Minnesota man up-and-running on prosthetic after railroad accide - KMSP-TV

Minnesota man up-and-running on prosthetic after railroad accident


Fox 9 News cameras caught a first on Thursday -- a Minnesota man learning to run again with his brand new prosthetic leg after a workplace accident left him facing life as an amputee.

His name sounds quite similar to his favorite Minnesota Vikings player, and Adrian Petersen told Fox 9 News he has always loved to play football. Unfortunately, his walking prosthetic keeps the man friends know as "AP" from running around with his brothers.

"It gets difficult at times -- stressful -- just because you are not able to do what you want to do," Petersen admitted. "Takes away from who you are as a person."

Petersen was working for a steel company and was loading sheet metal on a rail cart in 2011 when his life changed.

"I looked down and realized the cart was probably about 2 inches away from crushing me," he recalled. "So, I jumped as high as I could, and it pinned me up against the coil behind me and shattered my whole right leg."

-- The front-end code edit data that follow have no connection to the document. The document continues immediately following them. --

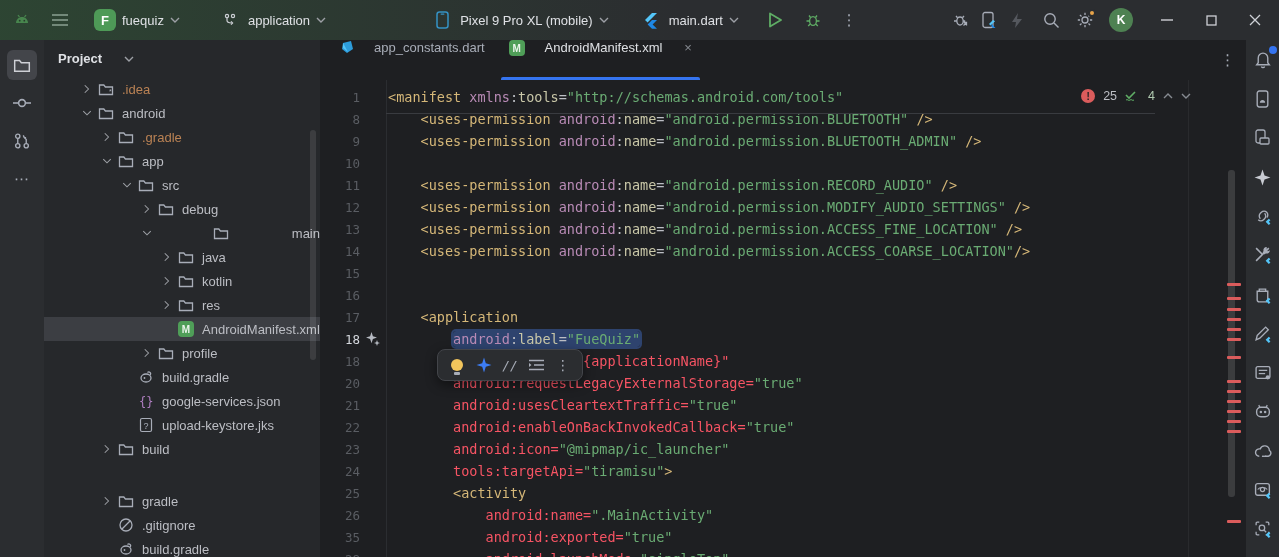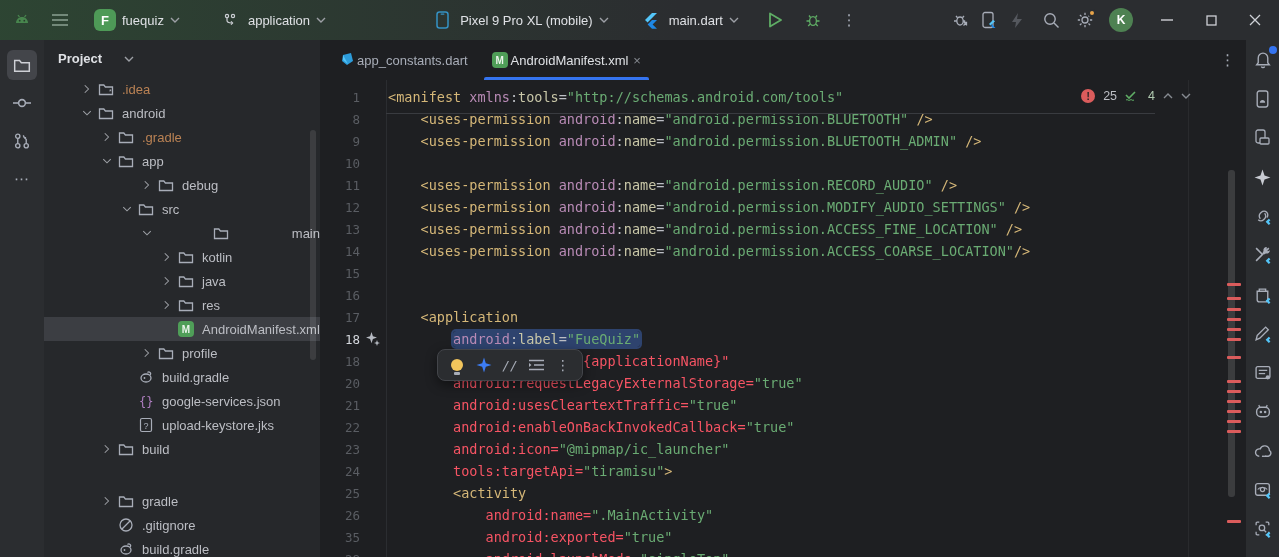--- a/index.html
+++ b/index.html
@@ -50,21 +50,21 @@
   .tr-chev { width:18px; flex:0 0 18px; display:flex; align-items:center; justify-content:center; color:#9DA0A6; }
   .tr-icon { width:20px; flex:0 0 20px; display:flex; align-items:center; justify-content:center; margin-right:6px; }
   .tr-label { color:#BCBEC4; }
   .tr-label.excluded { color:#BA8254; }
   .proj-scroll { position:absolute; right:4px; top:90px; width:6px; height:230px;
     background:rgba(255,255,255,.10); border-radius:3px; }
 
   
   .editor-col { flex:1; display:flex; flex-direction:column; min-width:0; background:#1E1F22; position:relative; }
   .tabbar { height:40px; flex:0 0 40px; display:flex; align-items:stretch; padding-left:8px; position:relative; }
-  .tab { display:flex; align-items:center; gap:3px; padding:0 12px; color:#A8ADB8; position:relative; }
+  .tab { display:flex; gap:20px; padding:0 12px; color:#A8ADB8; position:relative; }
   .tab.active { color:#DFE1E5; }
   .tab.active::after { content:""; position:absolute; left:4px; right:4px; bottom:0; height:3px;
     background:#3574F0; border-radius:2px 2px 0 0; }
   .tab-close { color:#868A91; margin-left:2px; font-size:13px; }
   .tabbar-more { position:absolute; right:10px; top:0; height:40px; display:flex; align-items:center;
     color:#A8ADB8; font-size:15px; }
   .m-badge { width:16px; height:16px; border-radius:4px; background:#4F9E58; color:#EAF4EB;
     font-size:10px; font-weight:bold; display:flex; align-items:center; justify-content:center; }
 
   .editor { flex:1; position:relative; font-family:"DejaVu Sans Mono", monospace; font-size:13.5px; overflow:hidden; }
@@ -350,84 +350,84 @@
                 <path d="M3 5.5l5 5 5-5" fill="none" stroke="#9DA0A6" stroke-width="1.4"></path>
               </svg>
             </span>
             <span class="tr-icon">
               <svg width="16" height="16" viewBox="0 0 16 16">
                 <path d="M1.5 4h4.3l1.6 2h7.1v7.5h-13z" fill="none" stroke="#A8ADB8" stroke-width="1.3"></path>
               </svg>
             </span>
             <span class="tr-label">app</span>
           </div>
+          <div class="tree-row" style="padding-left: 74px;">
+            <span class="tr-chev">
+              <svg width="12" height="12" viewBox="0 0 16 16">
+                <path d="M3 5.5l5 5 5-5" fill="none" stroke="#9DA0A6" stroke-width="1.4"></path>
+              </svg>
+            </span>
+            <span class="tr-icon">
+              <svg width="16" height="16" viewBox="0 0 16 16">
+                <path d="M1.5 4h4.3l1.6 2h7.1v7.5h-13z" fill="none" stroke="#A8ADB8" stroke-width="1.3"></path>
+              </svg>
+            </span>
+            <span class="tr-label">src</span>
+          </div>
           <div class="tree-row" style="padding-left: 94px;">
             <span class="tr-chev">
               <svg width="12" height="12" viewBox="0 0 16 16">
                 <path d="M5 3l5 5-5 5" fill="none" stroke="#9DA0A6" stroke-width="1.4"></path>
               </svg>
             </span>
             <span class="tr-icon">
               <svg width="16" height="16" viewBox="0 0 16 16">
                 <path d="M1.5 4h4.3l1.6 2h7.1v7.5h-13z" fill="none" stroke="#A8ADB8" stroke-width="1.3"></path>
               </svg>
             </span>
             <span class="tr-label">debug</span>
           </div>
-          <div class="tree-row" style="padding-left: 74px;">
+          <div class="tree-row" style="padding-left: 94px; justify-content: space-between;">
             <span class="tr-chev">
               <svg width="12" height="12" viewBox="0 0 16 16">
                 <path d="M3 5.5l5 5 5-5" fill="none" stroke="#9DA0A6" stroke-width="1.4"></path>
               </svg>
             </span>
             <span class="tr-icon">
               <svg width="16" height="16" viewBox="0 0 16 16">
                 <path d="M1.5 4h4.3l1.6 2h7.1v7.5h-13z" fill="none" stroke="#A8ADB8" stroke-width="1.3"></path>
               </svg>
             </span>
-            <span class="tr-label">src</span>
-          </div>
-          <div class="tree-row" style="padding-left: 94px; justify-content: space-between;">
-            <span class="tr-chev">
-              <svg width="12" height="12" viewBox="0 0 16 16">
-                <path d="M3 5.5l5 5 5-5" fill="none" stroke="#9DA0A6" stroke-width="1.4"></path>
-              </svg>
-            </span>
-            <span class="tr-icon">
-              <svg width="16" height="16" viewBox="0 0 16 16">
-                <path d="M1.5 4h4.3l1.6 2h7.1v7.5h-13z" fill="none" stroke="#A8ADB8" stroke-width="1.3"></path>
-              </svg>
-            </span>
             <span class="tr-label">main</span>
           </div>
           <div class="tree-row" style="padding-left: 114px;">
             <span class="tr-chev">
               <svg width="12" height="12" viewBox="0 0 16 16">
                 <path d="M5 3l5 5-5 5" fill="none" stroke="#9DA0A6" stroke-width="1.4"></path>
               </svg>
             </span>
             <span class="tr-icon">
               <svg width="16" height="16" viewBox="0 0 16 16">
                 <path d="M1.5 4h4.3l1.6 2h7.1v7.5h-13z" fill="none" stroke="#A8ADB8" stroke-width="1.3"></path>
               </svg>
             </span>
+            <span class="tr-label">java</span>
+          </div>
+          <div class="tree-row" style="padding-left: 114px;">
+            <span class="tr-chev">
+              <svg width="12" height="12" viewBox="0 0 16 16">
+                <path d="M5 3l5 5-5 5" fill="none" stroke="#9DA0A6" stroke-width="1.4"></path>
+              </svg>
+            </span>
+            <span class="tr-icon">
+              <svg width="16" height="16" viewBox="0 0 16 16">
+                <path d="M1.5 4h4.3l1.6 2h7.1v7.5h-13z" fill="none" stroke="#A8ADB8" stroke-width="1.3"></path>
+              </svg>
+            </span>
             <span class="tr-label">kotlin</span>
-          </div>
-          <div class="tree-row" style="padding-left: 114px;">
-            <span class="tr-chev">
-              <svg width="12" height="12" viewBox="0 0 16 16">
-                <path d="M5 3l5 5-5 5" fill="none" stroke="#9DA0A6" stroke-width="1.4"></path>
-              </svg>
-            </span>
-            <span class="tr-icon">
-              <svg width="16" height="16" viewBox="0 0 16 16">
-                <path d="M1.5 4h4.3l1.6 2h7.1v7.5h-13z" fill="none" stroke="#A8ADB8" stroke-width="1.3"></path>
-              </svg>
-            </span>
-            <span class="tr-label">java</span>
           </div>
           <div class="tree-row" style="padding-left: 114px;">
             <span class="tr-chev">
               <svg width="12" height="12" viewBox="0 0 16 16">
                 <path d="M5 3l5 5-5 5" fill="none" stroke="#9DA0A6" stroke-width="1.4"></path>
               </svg>
             </span>
             <span class="tr-icon">
               <svg width="16" height="16" viewBox="0 0 16 16">
                 <path d="M1.5 4h4.3l1.6 2h7.1v7.5h-13z" fill="none" stroke="#A8ADB8" stroke-width="1.3"></path>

Remarkably, as Petersen was sitting in the hospital, the Vikings' MVP Adrian Peterson also tore his ACL. In the months that followed, the running back's recovery would inspire another AP to recover and get back to running one day.

"Just shows you can push and strive yourself and do bigger and better things every time you step out," Petersen reflected.

Yet, even though Petersen was able to live his life with his walking prosthetic, he found he still missed his freedom.

"To see other people being able to run, and I'm stuck in one spot -- it was a bummer," he said.

So, he decided he would never give up on his dream to run again. That's when Todd Westlake, owner of Westlake Orthotics and Prosthetics, came into the picture. He told Fox 9 News that it is a challenge to get insurance companies to pay for running prosthetics, but he went to bat for the 24-year-old.

"This is the first one I've been able to get approved," Westlake told Fox 9 News.

On Thursday at Courage Kenny Rehabilitation Institute, Petersen got a chance to try out his running prosthetic for the first time.

"Feel free!" he exclaimed. "You do everything you used to be able to do. Everything is open and not stuck in one area. It's amazing."

Petersen described the experience as a dream come true, and said he believes the loss of his leg has made him a better person because he no longer worries about little, negative things anymore. Instead, he says he keeps his head up and strives for greatness. In fact, he plans to run a 5K in the near future.